WASHINGTON — It likely will take up to two years to post safety performance scores for trucks on a federal website, Transportation Secretary Anthony Foxx told senators June 8. The scores were removed from public view upon enactment of a five-year highway law.
The scoring program, known as Compliance, Safety, Accountability (CSA), has been under review. Congress required regulators to overhaul the programs’ methodology under the FAST Act, which President Obama signed in December.
“Based on our preliminary assessment, it’s going to take a while to do revised analysis of this,” Foxx said during an exchange with Commerce Committee Chairman John Thune (R-S.D.). The secretary, testifying before the panel about the FAST Act’s implementation, estimated it could take “more like two years” for CSA scores to go back up on the Federal Motor Carrier Safety Administration website.

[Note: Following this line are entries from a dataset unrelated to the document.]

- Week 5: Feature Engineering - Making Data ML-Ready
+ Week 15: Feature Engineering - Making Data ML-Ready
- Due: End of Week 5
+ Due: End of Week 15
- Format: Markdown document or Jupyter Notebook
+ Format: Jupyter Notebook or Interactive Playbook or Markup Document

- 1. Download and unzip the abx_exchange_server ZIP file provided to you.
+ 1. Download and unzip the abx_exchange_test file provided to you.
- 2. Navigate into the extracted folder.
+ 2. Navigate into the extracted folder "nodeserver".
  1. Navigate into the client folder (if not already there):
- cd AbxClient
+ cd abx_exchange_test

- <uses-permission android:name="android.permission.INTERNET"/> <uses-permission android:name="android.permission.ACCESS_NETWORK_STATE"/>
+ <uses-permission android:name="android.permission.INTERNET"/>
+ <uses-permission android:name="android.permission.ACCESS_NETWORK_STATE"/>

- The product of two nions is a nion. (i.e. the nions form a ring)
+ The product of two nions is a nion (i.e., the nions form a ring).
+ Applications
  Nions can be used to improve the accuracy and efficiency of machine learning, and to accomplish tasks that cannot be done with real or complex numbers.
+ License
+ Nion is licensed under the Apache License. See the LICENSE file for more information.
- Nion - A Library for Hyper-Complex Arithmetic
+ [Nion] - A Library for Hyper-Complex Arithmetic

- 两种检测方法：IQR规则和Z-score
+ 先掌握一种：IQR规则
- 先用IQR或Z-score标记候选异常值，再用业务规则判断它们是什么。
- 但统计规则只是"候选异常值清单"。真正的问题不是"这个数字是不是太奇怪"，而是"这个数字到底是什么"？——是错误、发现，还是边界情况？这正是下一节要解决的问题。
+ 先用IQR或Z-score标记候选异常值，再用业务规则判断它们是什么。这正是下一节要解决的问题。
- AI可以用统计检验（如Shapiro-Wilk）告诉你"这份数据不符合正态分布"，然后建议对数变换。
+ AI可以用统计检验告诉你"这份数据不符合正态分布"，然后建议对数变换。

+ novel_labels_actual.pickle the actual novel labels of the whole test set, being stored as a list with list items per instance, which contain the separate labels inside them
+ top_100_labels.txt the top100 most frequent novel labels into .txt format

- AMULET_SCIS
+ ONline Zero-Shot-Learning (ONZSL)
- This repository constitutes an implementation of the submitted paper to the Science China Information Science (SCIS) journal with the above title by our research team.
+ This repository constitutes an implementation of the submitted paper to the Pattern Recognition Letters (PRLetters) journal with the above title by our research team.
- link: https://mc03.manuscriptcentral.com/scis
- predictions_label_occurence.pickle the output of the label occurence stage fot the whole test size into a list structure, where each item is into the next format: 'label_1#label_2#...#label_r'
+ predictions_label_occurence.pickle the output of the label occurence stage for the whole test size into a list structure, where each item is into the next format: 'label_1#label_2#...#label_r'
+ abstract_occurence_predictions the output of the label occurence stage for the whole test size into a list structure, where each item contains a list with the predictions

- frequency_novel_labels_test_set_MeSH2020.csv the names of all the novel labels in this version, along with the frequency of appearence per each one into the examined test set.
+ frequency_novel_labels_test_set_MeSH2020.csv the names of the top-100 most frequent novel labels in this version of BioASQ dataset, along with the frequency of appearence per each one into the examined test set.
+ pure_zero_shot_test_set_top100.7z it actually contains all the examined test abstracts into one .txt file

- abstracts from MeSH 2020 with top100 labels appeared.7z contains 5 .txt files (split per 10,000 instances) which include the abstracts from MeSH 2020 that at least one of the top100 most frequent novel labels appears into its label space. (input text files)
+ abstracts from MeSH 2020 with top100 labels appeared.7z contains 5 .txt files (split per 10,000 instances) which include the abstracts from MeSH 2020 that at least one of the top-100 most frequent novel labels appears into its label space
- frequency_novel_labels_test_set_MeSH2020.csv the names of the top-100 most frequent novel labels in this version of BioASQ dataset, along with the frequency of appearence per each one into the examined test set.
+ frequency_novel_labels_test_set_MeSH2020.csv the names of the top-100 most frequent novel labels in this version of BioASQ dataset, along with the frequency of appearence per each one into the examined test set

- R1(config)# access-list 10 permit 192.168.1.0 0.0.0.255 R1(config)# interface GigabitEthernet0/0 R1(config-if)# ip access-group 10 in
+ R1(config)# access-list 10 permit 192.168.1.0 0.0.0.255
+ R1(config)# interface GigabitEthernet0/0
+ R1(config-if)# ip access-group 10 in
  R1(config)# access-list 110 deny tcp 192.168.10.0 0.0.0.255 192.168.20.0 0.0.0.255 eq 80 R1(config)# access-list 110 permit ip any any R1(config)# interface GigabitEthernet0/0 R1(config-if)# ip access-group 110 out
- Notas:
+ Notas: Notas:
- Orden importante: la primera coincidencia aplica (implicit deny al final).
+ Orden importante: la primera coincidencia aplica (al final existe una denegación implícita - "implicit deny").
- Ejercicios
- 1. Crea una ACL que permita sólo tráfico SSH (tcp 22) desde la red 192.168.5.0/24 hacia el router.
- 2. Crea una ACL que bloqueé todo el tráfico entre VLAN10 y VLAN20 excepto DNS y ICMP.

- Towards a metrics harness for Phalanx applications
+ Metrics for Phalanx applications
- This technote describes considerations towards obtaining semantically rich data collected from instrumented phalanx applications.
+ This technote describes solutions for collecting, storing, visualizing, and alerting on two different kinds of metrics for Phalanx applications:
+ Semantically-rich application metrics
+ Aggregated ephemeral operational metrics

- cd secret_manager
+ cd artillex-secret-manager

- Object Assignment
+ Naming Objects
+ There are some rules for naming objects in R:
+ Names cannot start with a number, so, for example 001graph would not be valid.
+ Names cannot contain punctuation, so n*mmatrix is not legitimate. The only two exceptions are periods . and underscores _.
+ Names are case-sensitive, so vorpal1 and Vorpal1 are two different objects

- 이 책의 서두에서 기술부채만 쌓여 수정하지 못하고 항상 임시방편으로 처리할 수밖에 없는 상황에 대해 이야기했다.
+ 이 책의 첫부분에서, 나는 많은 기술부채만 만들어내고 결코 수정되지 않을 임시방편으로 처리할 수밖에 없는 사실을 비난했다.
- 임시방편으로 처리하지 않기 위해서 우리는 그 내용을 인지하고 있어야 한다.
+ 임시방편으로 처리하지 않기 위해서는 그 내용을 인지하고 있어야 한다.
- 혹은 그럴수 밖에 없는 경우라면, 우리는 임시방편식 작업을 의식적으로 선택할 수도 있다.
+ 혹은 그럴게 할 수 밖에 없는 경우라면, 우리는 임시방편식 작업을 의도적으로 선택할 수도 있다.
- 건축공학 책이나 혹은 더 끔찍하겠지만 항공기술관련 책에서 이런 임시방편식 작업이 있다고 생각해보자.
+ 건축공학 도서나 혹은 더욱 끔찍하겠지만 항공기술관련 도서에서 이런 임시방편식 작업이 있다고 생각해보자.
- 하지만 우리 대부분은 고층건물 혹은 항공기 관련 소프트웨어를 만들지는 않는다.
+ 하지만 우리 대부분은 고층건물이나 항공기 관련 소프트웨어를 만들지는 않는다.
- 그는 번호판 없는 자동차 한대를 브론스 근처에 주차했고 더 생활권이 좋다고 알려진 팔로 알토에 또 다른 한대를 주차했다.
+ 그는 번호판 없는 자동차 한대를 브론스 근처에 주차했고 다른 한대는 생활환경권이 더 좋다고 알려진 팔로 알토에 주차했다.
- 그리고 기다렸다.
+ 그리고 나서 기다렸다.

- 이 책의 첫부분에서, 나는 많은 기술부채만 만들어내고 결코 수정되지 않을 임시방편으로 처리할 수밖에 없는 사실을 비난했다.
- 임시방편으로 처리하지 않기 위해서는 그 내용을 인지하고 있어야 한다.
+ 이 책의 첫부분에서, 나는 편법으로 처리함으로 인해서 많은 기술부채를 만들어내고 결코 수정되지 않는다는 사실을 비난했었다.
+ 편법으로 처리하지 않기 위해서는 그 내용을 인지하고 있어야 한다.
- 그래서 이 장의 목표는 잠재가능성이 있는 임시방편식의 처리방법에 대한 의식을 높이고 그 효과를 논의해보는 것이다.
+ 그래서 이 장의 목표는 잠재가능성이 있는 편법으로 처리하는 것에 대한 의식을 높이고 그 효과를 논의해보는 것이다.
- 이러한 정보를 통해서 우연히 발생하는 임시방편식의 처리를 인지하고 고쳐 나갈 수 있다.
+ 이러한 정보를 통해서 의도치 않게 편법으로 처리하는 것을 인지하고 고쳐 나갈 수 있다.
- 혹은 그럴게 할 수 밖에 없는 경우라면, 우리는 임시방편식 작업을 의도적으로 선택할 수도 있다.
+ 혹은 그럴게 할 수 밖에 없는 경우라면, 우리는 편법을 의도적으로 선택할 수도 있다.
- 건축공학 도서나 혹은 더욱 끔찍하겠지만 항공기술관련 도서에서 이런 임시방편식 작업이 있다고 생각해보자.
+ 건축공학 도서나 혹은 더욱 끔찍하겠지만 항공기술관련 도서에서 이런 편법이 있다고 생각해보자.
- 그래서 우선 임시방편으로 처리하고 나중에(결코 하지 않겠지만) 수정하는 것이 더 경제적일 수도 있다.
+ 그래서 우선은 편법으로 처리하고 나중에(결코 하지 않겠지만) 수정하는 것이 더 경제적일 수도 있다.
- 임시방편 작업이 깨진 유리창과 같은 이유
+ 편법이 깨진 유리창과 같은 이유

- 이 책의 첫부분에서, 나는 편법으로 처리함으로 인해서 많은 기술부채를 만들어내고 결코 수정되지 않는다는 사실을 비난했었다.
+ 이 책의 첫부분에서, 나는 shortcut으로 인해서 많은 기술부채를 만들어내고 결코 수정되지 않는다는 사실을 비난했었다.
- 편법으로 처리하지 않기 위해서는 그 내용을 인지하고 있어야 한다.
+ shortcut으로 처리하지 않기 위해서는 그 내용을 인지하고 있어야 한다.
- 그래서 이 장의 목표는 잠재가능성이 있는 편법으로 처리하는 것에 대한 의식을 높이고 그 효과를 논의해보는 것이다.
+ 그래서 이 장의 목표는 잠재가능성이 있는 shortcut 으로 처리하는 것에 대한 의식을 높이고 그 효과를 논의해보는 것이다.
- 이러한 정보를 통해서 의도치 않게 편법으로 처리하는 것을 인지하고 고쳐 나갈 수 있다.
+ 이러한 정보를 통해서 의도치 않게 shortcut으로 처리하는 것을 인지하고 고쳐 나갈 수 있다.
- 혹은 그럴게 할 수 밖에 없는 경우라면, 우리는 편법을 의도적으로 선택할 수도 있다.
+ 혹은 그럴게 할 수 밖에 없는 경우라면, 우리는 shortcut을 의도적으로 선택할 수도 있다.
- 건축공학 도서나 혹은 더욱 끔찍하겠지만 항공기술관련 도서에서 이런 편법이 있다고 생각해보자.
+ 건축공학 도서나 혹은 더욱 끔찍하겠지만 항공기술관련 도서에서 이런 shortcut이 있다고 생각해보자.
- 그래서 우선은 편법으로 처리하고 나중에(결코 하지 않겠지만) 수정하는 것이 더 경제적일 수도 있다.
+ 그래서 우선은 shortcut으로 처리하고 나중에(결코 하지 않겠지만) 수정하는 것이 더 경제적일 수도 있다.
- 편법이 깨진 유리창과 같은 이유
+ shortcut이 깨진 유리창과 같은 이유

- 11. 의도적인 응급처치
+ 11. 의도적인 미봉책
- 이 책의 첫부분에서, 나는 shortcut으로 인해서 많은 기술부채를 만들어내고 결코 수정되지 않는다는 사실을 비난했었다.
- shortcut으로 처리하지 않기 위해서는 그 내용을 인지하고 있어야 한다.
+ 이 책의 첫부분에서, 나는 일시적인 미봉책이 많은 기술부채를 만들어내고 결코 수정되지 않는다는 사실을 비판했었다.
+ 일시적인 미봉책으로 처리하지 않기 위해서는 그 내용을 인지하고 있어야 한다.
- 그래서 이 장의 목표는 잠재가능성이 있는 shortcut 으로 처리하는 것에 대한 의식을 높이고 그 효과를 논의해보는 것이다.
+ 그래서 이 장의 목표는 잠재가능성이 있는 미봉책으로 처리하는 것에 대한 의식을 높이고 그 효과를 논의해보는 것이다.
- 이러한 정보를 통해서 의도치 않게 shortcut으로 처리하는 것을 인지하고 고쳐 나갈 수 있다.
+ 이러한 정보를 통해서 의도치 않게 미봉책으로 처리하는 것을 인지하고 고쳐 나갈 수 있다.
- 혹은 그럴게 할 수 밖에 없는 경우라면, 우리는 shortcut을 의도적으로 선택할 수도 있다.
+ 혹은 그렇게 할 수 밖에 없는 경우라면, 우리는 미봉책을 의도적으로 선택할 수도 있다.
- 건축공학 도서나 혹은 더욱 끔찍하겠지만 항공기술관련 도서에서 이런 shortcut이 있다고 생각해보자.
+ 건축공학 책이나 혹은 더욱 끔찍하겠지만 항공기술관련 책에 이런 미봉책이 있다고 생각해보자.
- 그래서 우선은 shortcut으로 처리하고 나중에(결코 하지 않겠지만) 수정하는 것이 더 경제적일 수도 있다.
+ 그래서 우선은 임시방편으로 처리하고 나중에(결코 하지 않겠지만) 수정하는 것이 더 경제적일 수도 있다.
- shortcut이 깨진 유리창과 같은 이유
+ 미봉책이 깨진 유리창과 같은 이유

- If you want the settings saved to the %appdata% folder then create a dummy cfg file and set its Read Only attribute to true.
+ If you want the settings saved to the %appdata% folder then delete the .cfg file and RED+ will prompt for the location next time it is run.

Parts of the trucking industry, led primarily by American Trucking Associations, have criticized CSA’s accuracy as a safety indicator.
A fiscal 2017 funding bill the House is likely to take up next week would stop FMCSA from advancing a safety fitness determination rule until CSA reforms are finalized.
Senators and House members this year called on trucking regulators to stop pursuing the safety fitness proposal until the reforms. The safety fitness determination proposal would use data from agency and roadside inspections and investigations for the purpose of evaluating monthly if a carrier is fit to operate.